This post is a work in progress. Content may be incomplete or change.
AIDynamic article

Building an LLM trained on Minecraft server chat

My friends and I have been playing on a server called CoralMC for a while now. To put it lightly, the in-game chat is something else entirely. The kind of stuff people say in there will make you seriously question humanity.

One day, while we were hanging out and watching the chat fly by, we started tossing around the idea of training a language model on it. What began as a casual "what if" quickly snowballed into a real project. We wanted to see if we could build an LLM that captures the way people actually talk on CoralMC.

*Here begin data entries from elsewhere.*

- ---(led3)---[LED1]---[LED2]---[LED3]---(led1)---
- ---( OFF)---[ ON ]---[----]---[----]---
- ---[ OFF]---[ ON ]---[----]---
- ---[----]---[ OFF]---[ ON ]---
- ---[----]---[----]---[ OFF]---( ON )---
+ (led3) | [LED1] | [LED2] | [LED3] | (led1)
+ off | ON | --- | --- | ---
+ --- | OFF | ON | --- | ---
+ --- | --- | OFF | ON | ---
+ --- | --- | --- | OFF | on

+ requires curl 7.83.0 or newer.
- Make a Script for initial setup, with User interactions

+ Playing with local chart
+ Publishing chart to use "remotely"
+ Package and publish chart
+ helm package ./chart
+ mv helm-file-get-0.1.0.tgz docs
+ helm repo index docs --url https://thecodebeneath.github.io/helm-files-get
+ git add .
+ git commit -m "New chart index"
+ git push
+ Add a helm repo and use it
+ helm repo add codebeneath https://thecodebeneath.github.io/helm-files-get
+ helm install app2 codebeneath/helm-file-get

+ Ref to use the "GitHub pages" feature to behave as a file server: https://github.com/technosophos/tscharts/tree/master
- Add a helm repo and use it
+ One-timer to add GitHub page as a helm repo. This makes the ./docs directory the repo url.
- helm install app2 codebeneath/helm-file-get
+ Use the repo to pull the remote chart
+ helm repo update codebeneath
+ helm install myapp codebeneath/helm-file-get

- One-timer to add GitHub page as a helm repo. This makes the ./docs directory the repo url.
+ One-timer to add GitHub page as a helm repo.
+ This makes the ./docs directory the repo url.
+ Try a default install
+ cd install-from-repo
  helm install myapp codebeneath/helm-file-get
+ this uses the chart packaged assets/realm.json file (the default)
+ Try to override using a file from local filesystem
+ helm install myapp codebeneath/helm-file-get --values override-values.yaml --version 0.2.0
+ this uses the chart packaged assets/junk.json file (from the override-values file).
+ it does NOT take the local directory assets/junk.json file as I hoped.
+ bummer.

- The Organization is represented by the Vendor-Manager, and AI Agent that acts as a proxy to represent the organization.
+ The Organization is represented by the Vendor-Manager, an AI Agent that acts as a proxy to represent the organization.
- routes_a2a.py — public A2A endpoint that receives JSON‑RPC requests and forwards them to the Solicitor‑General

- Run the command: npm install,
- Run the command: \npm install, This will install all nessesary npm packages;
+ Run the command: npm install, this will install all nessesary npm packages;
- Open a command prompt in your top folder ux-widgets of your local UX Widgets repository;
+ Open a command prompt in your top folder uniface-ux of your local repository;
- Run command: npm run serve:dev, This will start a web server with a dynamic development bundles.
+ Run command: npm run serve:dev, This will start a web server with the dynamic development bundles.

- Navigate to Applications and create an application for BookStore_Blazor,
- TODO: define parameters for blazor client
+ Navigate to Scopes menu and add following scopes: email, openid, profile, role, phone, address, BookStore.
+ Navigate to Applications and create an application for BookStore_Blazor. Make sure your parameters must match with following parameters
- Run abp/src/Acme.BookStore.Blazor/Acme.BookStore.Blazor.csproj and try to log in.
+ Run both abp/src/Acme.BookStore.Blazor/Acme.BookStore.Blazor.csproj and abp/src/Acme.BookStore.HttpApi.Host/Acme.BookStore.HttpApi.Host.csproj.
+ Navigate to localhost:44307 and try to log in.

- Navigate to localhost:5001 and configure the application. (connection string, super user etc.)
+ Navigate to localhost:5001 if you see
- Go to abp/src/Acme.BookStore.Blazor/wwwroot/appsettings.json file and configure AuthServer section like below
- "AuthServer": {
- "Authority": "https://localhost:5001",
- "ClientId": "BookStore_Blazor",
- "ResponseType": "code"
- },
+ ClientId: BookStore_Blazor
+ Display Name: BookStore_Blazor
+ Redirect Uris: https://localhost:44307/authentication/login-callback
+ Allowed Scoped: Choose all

In this post, I'll go over how we did it and where things currently stand with training.

How do you actually train an LLM?

Before getting into the specifics of what we did, it's worth briefly covering how language model training works at a high level, especially since I had never done this before.

At its core, training an LLM means feeding a model enormous amounts of text and having it learn to predict what comes next. Given the sentence "I just fell into," the model learns that "lava" is a much more likely next word than "accountant." Do this across millions of messages and the model starts to pick up on patterns. Not just vocabulary, but tone, sentence structure, humor, and the general vibe of how people communicate.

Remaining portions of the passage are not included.